• _EXERCISE GOAL_
If a record holds a picture, leave the picture out, but write out everything else exactly.

*-*-*

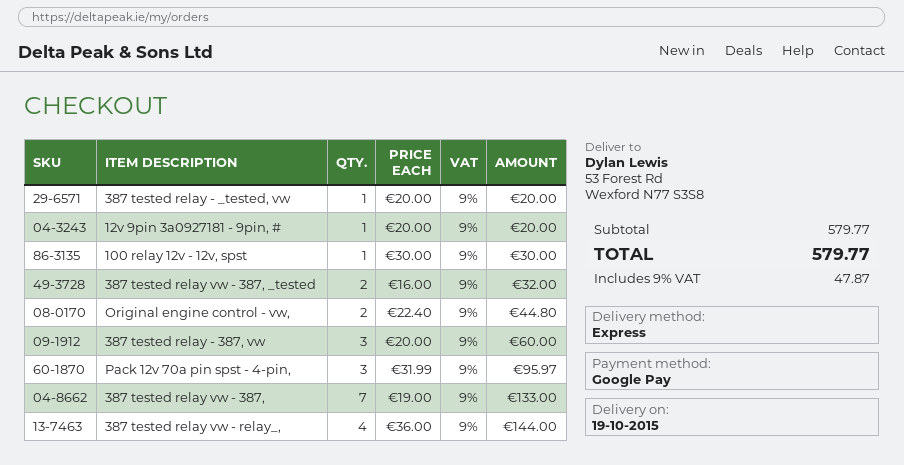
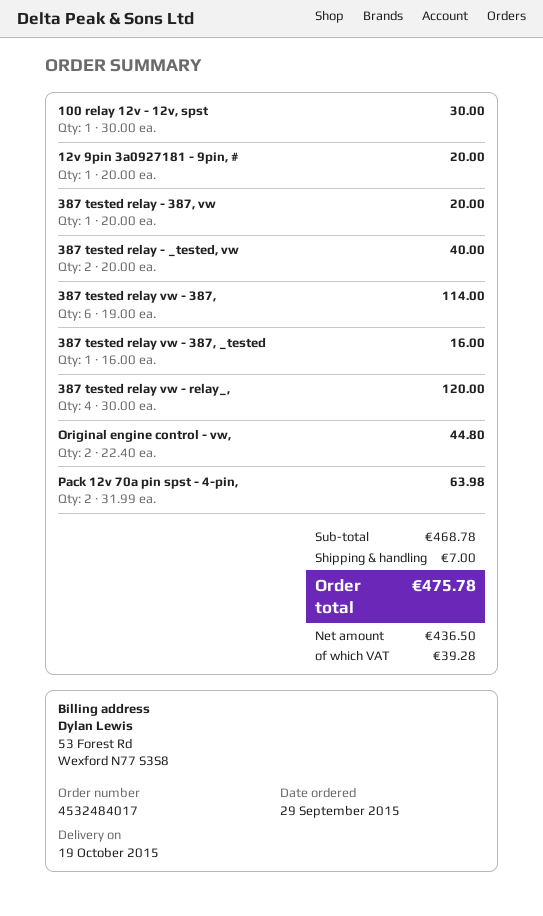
387 tested relay - _tested, vw: 1 x 20.00 = 20.00 -> 2 x 20.00 = 40.00
387 tested relay vw - 387, _tested: 2 x 16.00 = 32.00 -> 1 x 16.00 = 16.00
387 tested relay - 387, vw: 3 x 20.00 = 60.00 -> 1 x 20.00 = 20.00
Pack 12v 70a pin spst - 4-pin,: 3 x 31.99 = 95.97 -> 2 x 31.99 = 63.98
387 tested relay vw - 387,: 7 x 19.00 = 133.00 -> 6 x 19.00 = 114.00
387 tested relay vw - relay_,: 4 x 36.00 = 144.00 -> 4 x 30.00 = 120.00
subtotal: 579.77 -> 468.78
shipping: none -> 7.00
tax: 47.87 -> 39.28
total: 579.77 -> 475.78

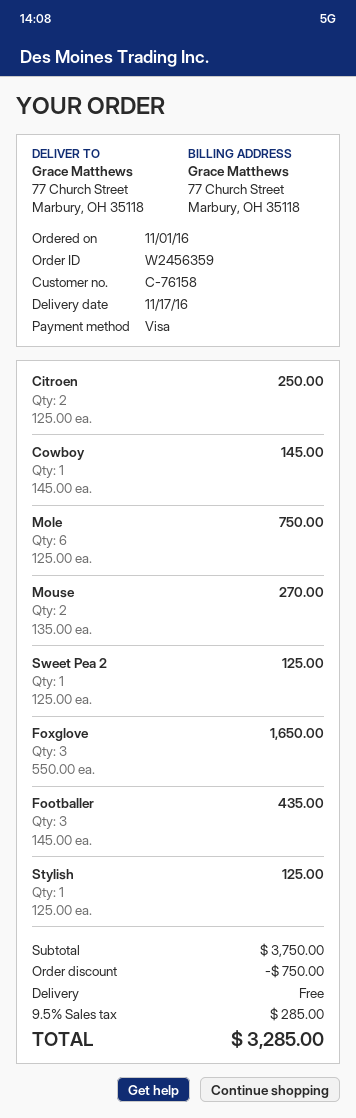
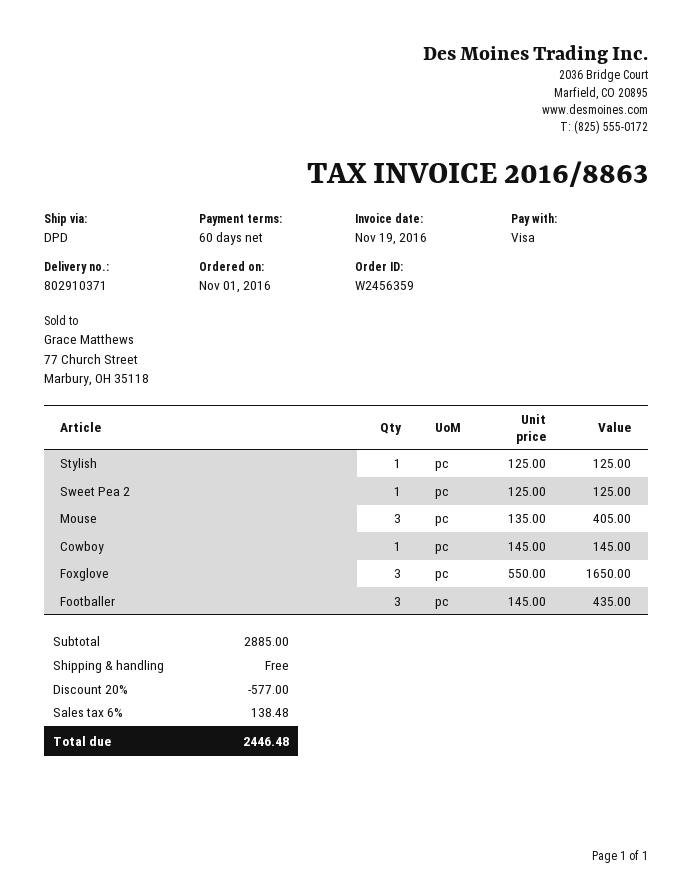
Citroen: 2 x 125.00 = 250.00 -> none
Mole: 6 x 125.00 = 750.00 -> none
Mouse: 2 x 135.00 = 270.00 -> 3 x 135.00 = 405.00
subtotal: 3750.00 -> 2885.00
discount: 750.00 -> 577.00
tax: 9.5% = 285.00 -> 6% = 138.48
total: 3285.00 -> 2446.48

*-*-*

• _TASK OUTPUT_
387 tested relay - _tested, vw: 1 x 20.00 = 20.00 -> 2 x 20.00 = 40.00
387 tested relay vw - 387, _tested: 2 x 16.00 = 32.00 -> 1 x 16.00 = 16.00
387 tested relay - 387, vw: 3 x 20.00 = 60.00 -> 1 x 20.00 = 20.00
Pack 12v 70a pin spst - 4-pin,: 3 x 31.99 = 95.97 -> 2 x 31.99 = 63.98
387 tested relay vw - 387,: 7 x 19.00 = 133.00 -> 6 x 19.00 = 114.00
387 tested relay vw - relay_,: 4 x 36.00 = 144.00 -> 4 x 30.00 = 120.00
subtotal: 579.77 -> 468.78
shipping: none -> 7.00
tax: 47.87 -> 39.28
total: 579.77 -> 475.78

Citroen: 2 x 125.00 = 250.00 -> none
Mole: 6 x 125.00 = 750.00 -> none
Mouse: 2 x 135.00 = 270.00 -> 3 x 135.00 = 405.00
subtotal: 3750.00 -> 2885.00
discount: 750.00 -> 577.00
tax: 9.5% = 285.00 -> 6% = 138.48
total: 3285.00 -> 2446.48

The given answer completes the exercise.